私が使うと、「そんな悪い言葉つかっちゃいけませんよ」とか言うくせに、自分たちは普通に使っている。。。
ネットが1カ月つながらない?
福岡で陥没した30m級の穴がたった3日で修復する日本。
一方、高い料金徴収しておきながら一カ月もネットが復旧しないフィリピン。
その差はマリアナ海峡よりも深くお互いを1mmでも理解しあうのは不可能だ。
謎のホスピタリティーに惹かれてうっかり移住してしまうと速攻で大震災レベルの衝撃を受けてしまう。

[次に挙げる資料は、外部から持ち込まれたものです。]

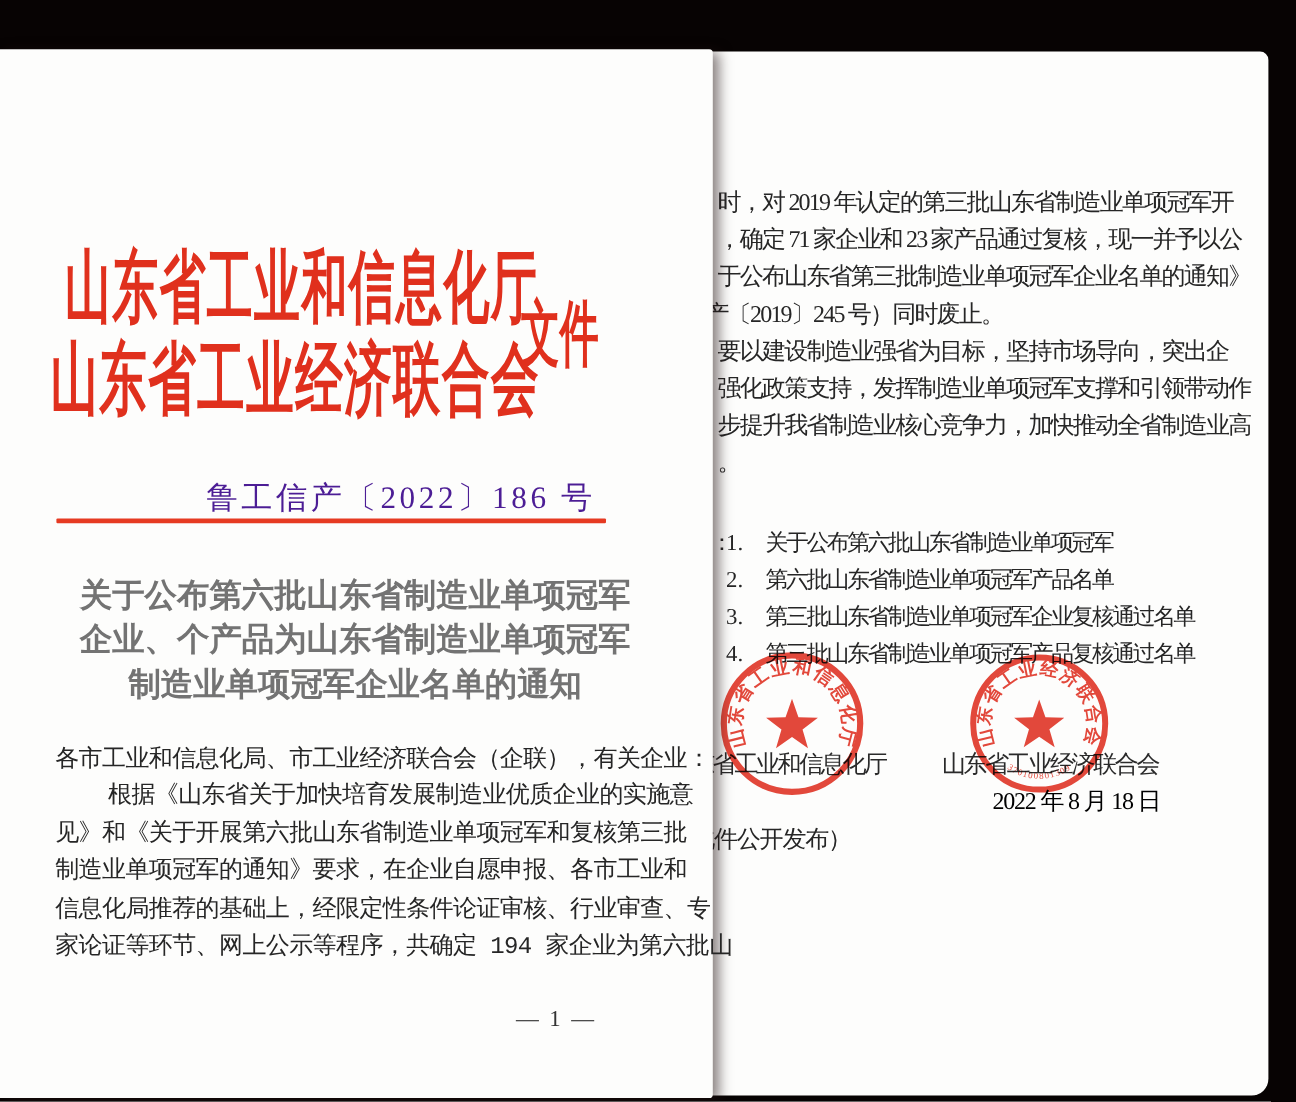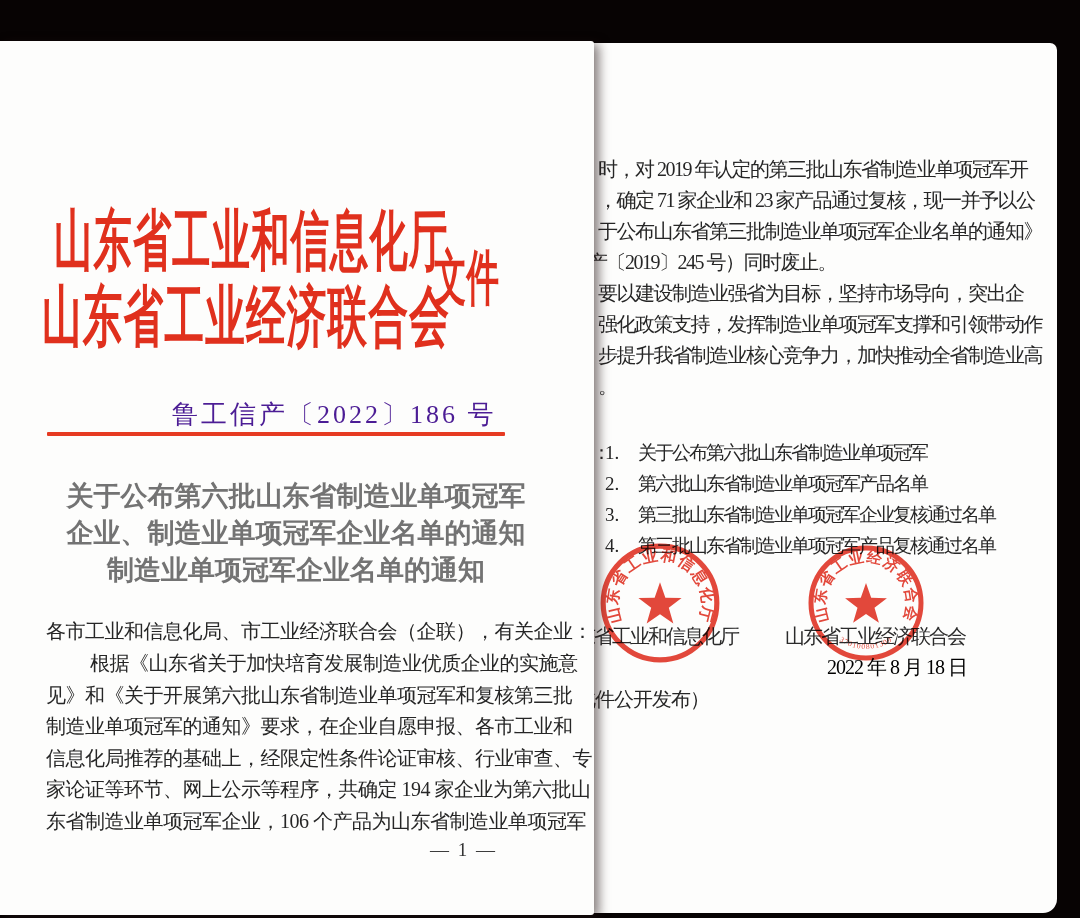--- a/index.html
+++ b/index.html
@@ -132,7 +132,7 @@
 
   <div class="abs doc-title">
     <div>关于公布第六批山东省制造业单项冠军</div>
-    <div>企业、制造业单项冠军企业名单的通知</div>
+    <div>企业、个产品为山东省制造业单项冠军</div>
     <div>制造业单项冠军企业名单的通知</div>
   </div>
 

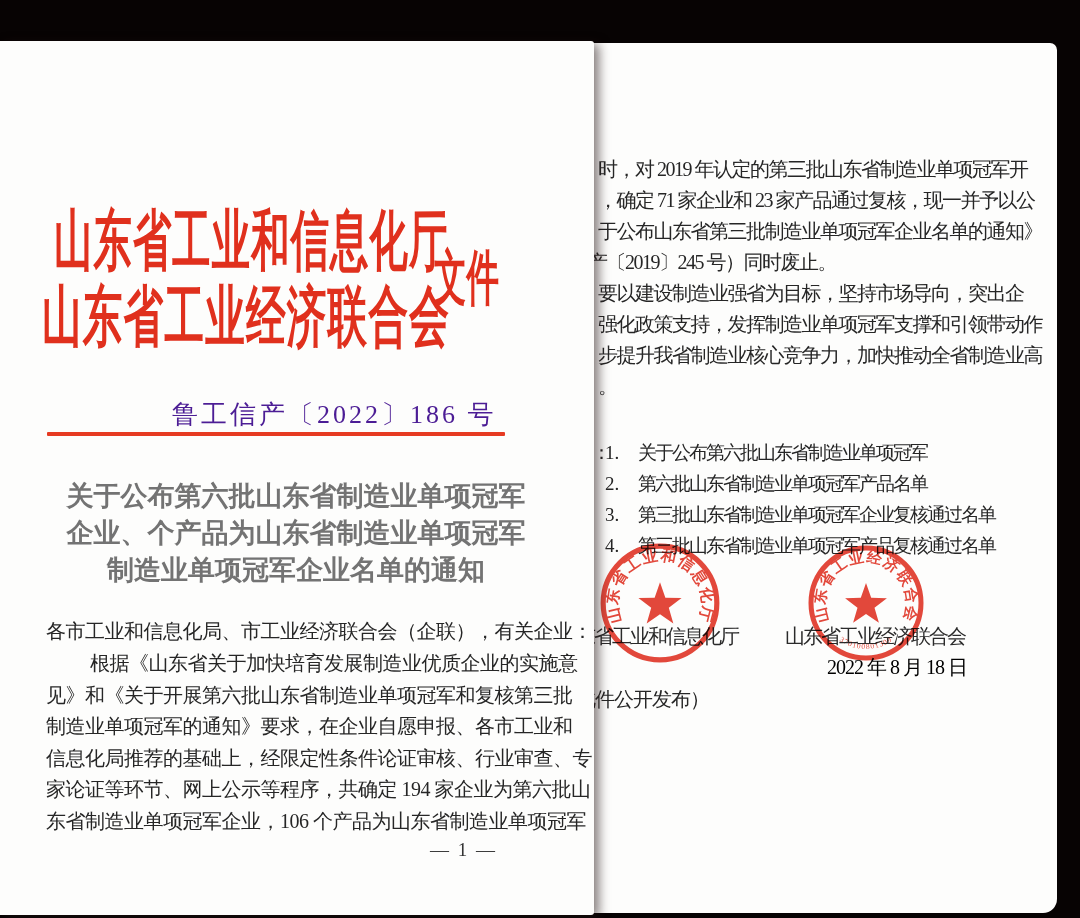--- a/index.html
+++ b/index.html
@@ -48,7 +48,7 @@
   }
   .salutation{left:46px;top:577px;font-size:20px;letter-spacing:-.5px;}
   .lp-body{left:46px;top:607px;font-size:20px;line-height:31.5px;letter-spacing:-.5px;}
-  .lp-body .ll{white-space:nowrap;}
+  .lp-body .ll{white-space:nowrap;font-family:Liberation Mono, monospace;}
   .lp-body .indent{text-indent:44px;}
   .page-num{left:430px;top:798px;font-size:19px;letter-spacing:2px;color:#333;}
 

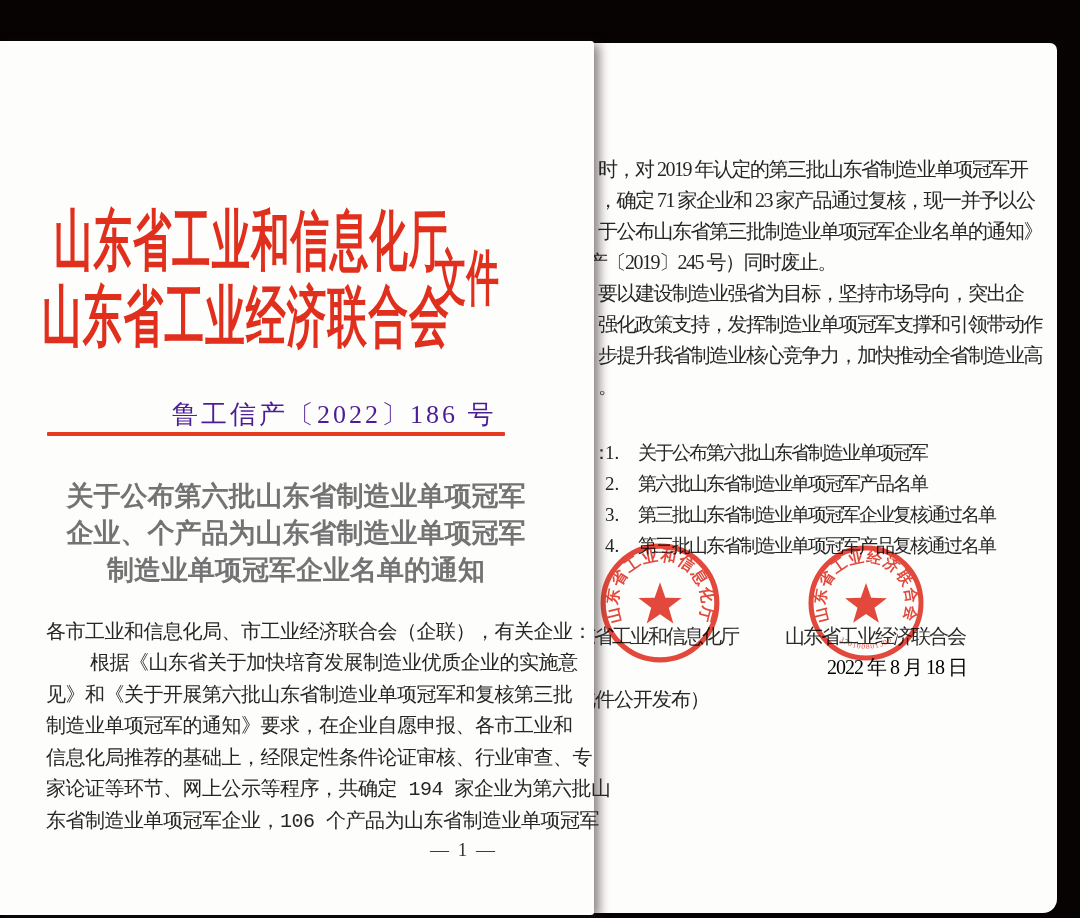--- a/index.html
+++ b/index.html
@@ -144,7 +144,6 @@
     <div class="ll">制造业单项冠军的通知》要求，在企业自愿申报、各市工业和</div>
     <div class="ll">信息化局推荐的基础上，经限定性条件论证审核、行业审查、专</div>
     <div class="ll">家论证等环节、网上公示等程序，共确定 194 家企业为第六批山</div>
-    <div class="ll">东省制造业单项冠军企业，106 个产品为山东省制造业单项冠军</div>
   </div>
 
   <div class="abs page-num">— 1 —</div>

もし1年以上フィリピンに住んでのんびりしてて素敵と言えたら本当の神だ。
しかし、この吠えるメスライオンに対しオスは何をしているのか?
まるで赤の他人のように我関せずボーっとテレビを見ているだけ。
俺カンケーないし
Wala akong pakialam
実にフィリピンらしい光景だ。
まるで母親に連れてこられた小学生の男の子レベル。
女性の方は、きっと日本のPパブでも行けばパロパロ中小企業社長を手のひらで転がし、クイックに全財産を手に入れる能力はあるだろう。
早熟なフィリピーナと永遠の子供フィリピーノ。
その実にアンバランスな組み合わせがフィリピン、いやきっと人類の摩訶不思議なバランスのようだ。
そして、
もう一頭メスライオンが隣のカウンターで吠え始めた。
身に覚えのない高額請求を送られたティムライオン。
1番カウンターの若いメスライオンと比べると貫禄が違う。
大画面フラットTVではオーストラリアのサメのドキュメンタリー番組をやっていた。
私は昔からなぜかサメの出てくる番組が大好きだ。
メスライオンの戦いをよそに、私とタンバイ男はそのサメの番組に集中した。
ダメな男ほど価値のある国フィリピン。
甘美だ。
甘美すぎる。
パタイ(人間の最後に訪れる儀式)ぬときに人生2度おいしかったなと思える気がしてならない。
フィリピンに住むなんて決しておすすめできないが、短い人生、どこかで踏ん切りつけて2度楽しむ決断があってもいいかもしれない。
そう思いながらのフィリピンライフ。